Leishmaniasis can be treated through various methods depending on the type and severity of the disease. For cutaneous leishmaniasis (CL), treatments may involve injections of certain drugs into the lesion, as well as medications like miltefosine, amphotericin B, and pentamidine isethionate. Heat or cryotherapy can also be used for lesions that are fewer in number. Mucocutaneous leishmaniasis often requires more comprehensive treatment, with high doses of certain drugs recommended by the World Health Organization. Azole therapies and amphotericin B can also be used, either alone or in combination. Visceral leishmaniasis, which affects internal organs, requires specific medications determined by the Leishmaniasis species causing the infection. It is important to consider regional differences and potential drug resistance when determining the best treatment option.

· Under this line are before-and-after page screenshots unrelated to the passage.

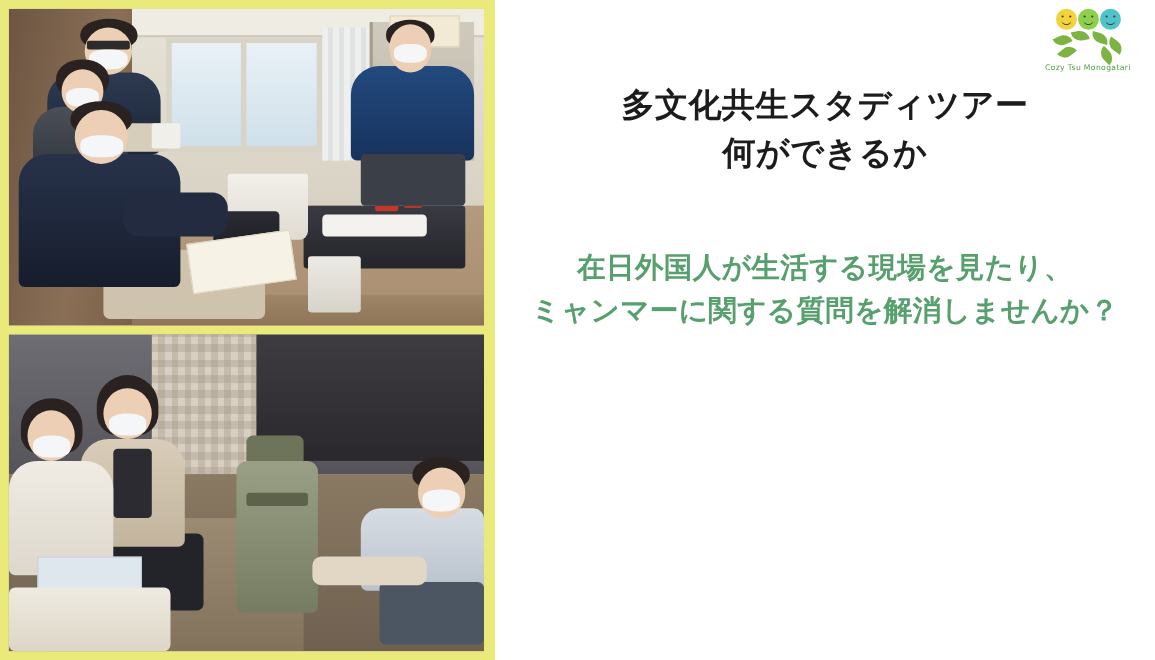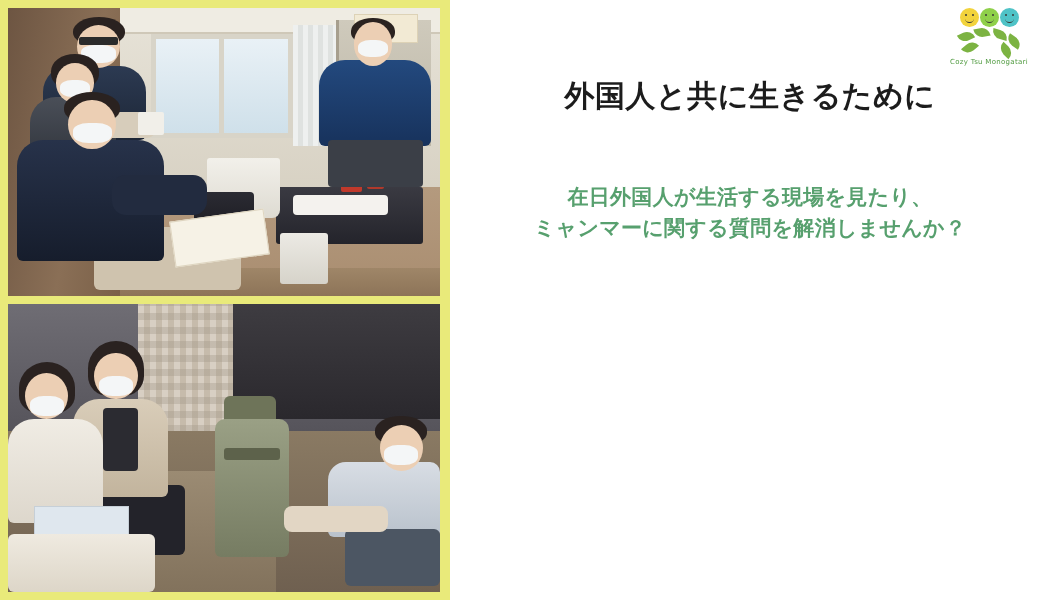--- a/index.html
+++ b/index.html
@@ -201,21 +201,21 @@
     margin-top: 30px;
     text-align: center;
     font-size: 25px;
     font-weight: bold;
     line-height: 1.5;
     color: #1c1c1c;
   }
   .footnote {
     margin-top: 34px;
     text-align: center;
-    font-size: 21px;
+    font-size: 26px;
     font-weight: bold;
     line-height: 1.5;
     color: #57a06e;
     letter-spacing: .3px;
   }
 </style>
 </head>
 <body>
 
 <div class="poster">
@@ -323,21 +323,22 @@
         <span class="leaf" style="left:20px; top:0px;  transform:rotate(-10deg)"></span>
         <span class="leaf" style="left:38px; top:2px;  transform:rotate(15deg)"></span>
         <span class="leaf" style="left:52px; top:9px;  transform:rotate(35deg)"></span>
         <span class="leaf" style="left:8px;  top:15px; transform:rotate(-40deg)"></span>
         <span class="leaf" style="left:44px; top:18px; transform:rotate(45deg)"></span>
       </div>
       <div class="logo-text">Cozy Tsu Monogatari</div>
     </div>
 
     <div class="title">
-      <div>外国人と共に生きるために</div>
+      <div>多文化共生スタディツアー</div>
+      <div>何ができるか</div>
     </div>
 
 
     <div class="details">
     </div>
 
     <div class="footnote">
       <div>在日外国人が生活する現場を見たり、</div>
       <div>ミャンマーに関する質問を解消しませんか？</div>
     </div>

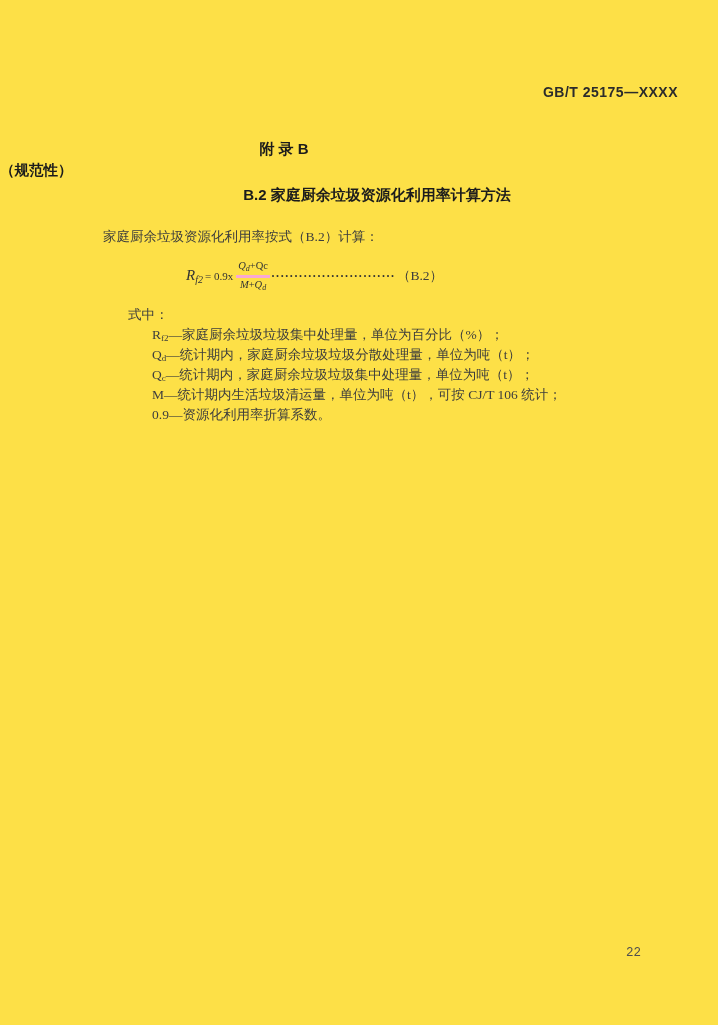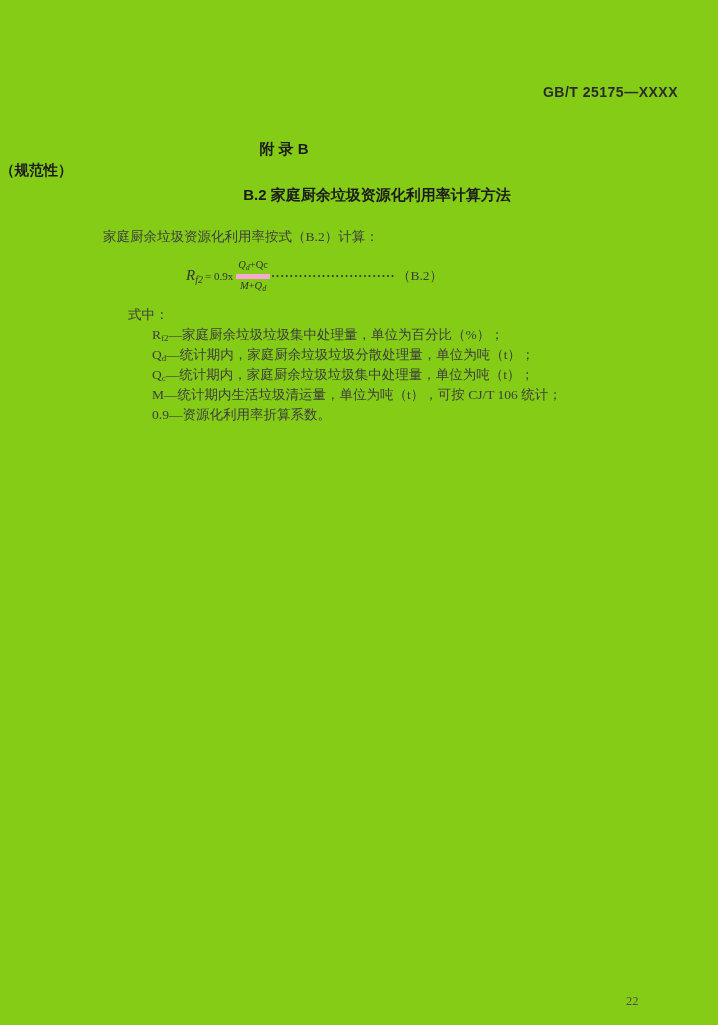--- a/index.html
+++ b/index.html
@@ -1,20 +1,20 @@
 <!DOCTYPE html>
 <html><head>
 <meta charset="utf-8">
 <style>
   html, body { margin: 0; padding: 0; background: #ffffff; }
   .page {
     position: relative;
     width: 718px;
     height: 1025px;
-    background: #84cc16;
+    background: #fde047;
     font-family: "Liberation Serif", serif;
     color: #3d3d3d;
     overflow: hidden;
   }
   .doc-number {
     position: absolute;
     top: 84px;
     left: 0;
     right: 40px;
     text-align: right;
@@ -89,21 +89,21 @@
     font-size: 11px;
   }
   .frac {
     display: inline-flex;
     flex-direction: column;
     align-items: center;
     font-size: 10.5px;
     line-height: 1.2;
     color: #333333;
   }
-  .frac .num { padding: 0 2px 1px 2px; border-bottom: 5px solid #f9a8d4; white-space: nowrap; }
+  .frac .num { padding: 0 2px 1px 2px; border-bottom: 3px solid #f9a8d4; white-space: nowrap; }
   .frac .den { padding: 1px 2px 0 2px; white-space: nowrap; }
   .frac i { font-style: italic; }
   .frac .fsub { font-size: 8px; font-style: italic; vertical-align: -2px; }
   .dots-leader {
     display: inline-block;
     width: 124px;
     overflow: hidden;
     white-space: nowrap;
     font-weight: bold;
     font-size: 12px;
@@ -128,25 +128,25 @@
     height: 20px;
     line-height: 20px;
     font-size: 13.5px;
     white-space: nowrap;
     color: #3d3d3d;
   }
   .def-line .dsym { font-family: "Liberation Serif", serif; }
   .def-line .dsub { font-size: 9px; vertical-align: -2px; }
   .page-number {
     position: absolute;
-    top: 994px;
+    top: 946px;
     left: 626px;
     font-size: 12.5px;
     color: #4f4f4f;
-    font-family: Liberation Serif, serif;
+    font-family: Liberation Mono, monospace;
   }
 </style>
 </head>
 <body>
 
 <div class="page">
 
   <div class="doc-number">GB/T 25175—XXXX</div>
 
   <div class="appendix-title">附 录 B</div>

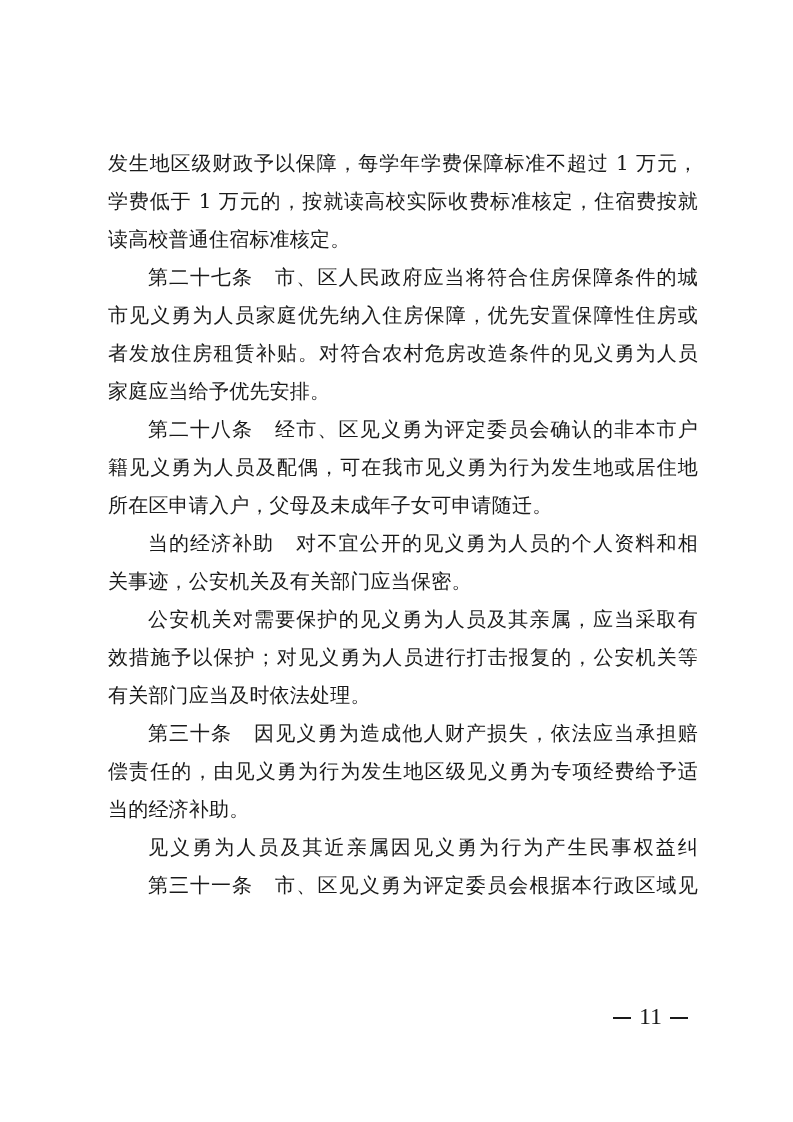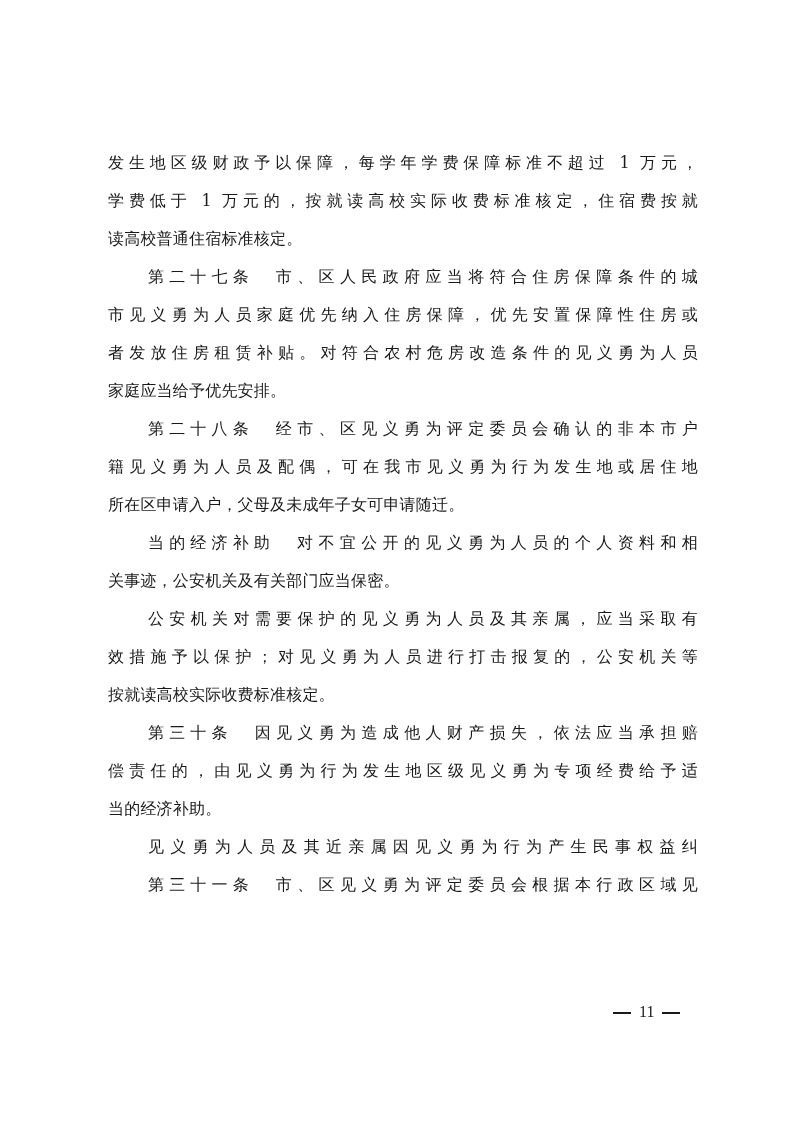--- a/index.html
+++ b/index.html
@@ -1,24 +1,24 @@
 <!DOCTYPE html>
 <html><head>
 <meta charset="utf-8">
 <style>
   html, body { margin:0; padding:0; background:#ffffff; }
   body { width:793px; height:1122px; position:relative; overflow:hidden;
          font-family:"DejaVu Serif","Liberation Serif",serif; color:#1a1a1a; }
   .page { position:absolute; left:108px; top:144px; width:590px; }
-  .line { height:38px; line-height:38px; font-size:16px; white-space:nowrap;
+  .line { height:38px; line-height:38px; font-size:20px; white-space:nowrap;
           text-align:justify; text-align-last:justify; letter-spacing:0.2px; }
   .line.last { text-align-last:left; }
   .indent { padding-left:40px; }
   .head { font-family:"DejaVu Sans","Liberation Sans",sans-serif; font-weight:normal; margin-right:22px; letter-spacing:0; }
-  .pagenum { position:absolute; left:605px; top:1003px; font-size:16px;
+  .pagenum { position:absolute; left:605px; top:1003px; font-size:24px;
              font-family:"Liberation Serif","DejaVu Serif",serif;text-align:right; }
   .pagenum .dash { display:inline-block; width:18px; height:2px; background:#1a1a1a; vertical-align:middle; margin:0 8px; }
 </style>
 </head>
 <body>
 
 <div class="page">
 
   <div>
     <div class="line">发生地区级财政予以保障，每学年学费保障标准不超过 1 万元，</div>
@@ -40,21 +40,21 @@
   </div>
 
   <div>
     <div class="line indent"><span class="head">当的经济补助</span><span>对不宜公开的见义勇为人员的个人资料和相</span></div>
     <div class="line last">关事迹，公安机关及有关部门应当保密。</div>
   </div>
 
   <div>
     <div class="line indent">公安机关对需要保护的见义勇为人员及其亲属，应当采取有</div>
     <div class="line">效措施予以保护；对见义勇为人员进行打击报复的，公安机关等</div>
-    <div class="line last">按就读高校实际收费标准核定。</div>
+    <div class="line last">有关部门应当及时依法处理。</div>
   </div>
 
   <div>
     <div class="line indent"><span class="head">第三十条</span><span>因见义勇为造成他人财产损失，依法应当承担赔</span></div>
     <div class="line">偿责任的，由见义勇为行为发生地区级见义勇为专项经费给予适</div>
     <div class="line last">当的经济补助。</div>
   </div>
 
   <div>
     <div class="line indent">见义勇为人员及其近亲属因见义勇为行为产生民事权益纠</div>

Some of the side effects when treating Leishmaniasis include: - Strong side effects from certain drugs that are injected into the lesion, such as miltefosine, amphotericin B, and pentamidine isethionate. - Potential side effects from systemic agents used for treatment. - Side effects from high doses of drugs recommended for mucocutaneous leishmaniasis, although lower doses are often used to minimize these side effects.

The prognosis for Leishmaniasis depends on the type of disease and the individual's immune system strength. Limited cutaneous disease often clears up on its own, depending on the body's natural immune system strength. For visceral disease, the death rate can vary, with a tentative rate of 10% according to the World Health Organization. However, with treatment, many people can be completely cured, although patients with HIV have a significantly higher mortality rate.

You should see an infectious disease specialist for Leishmaniasis.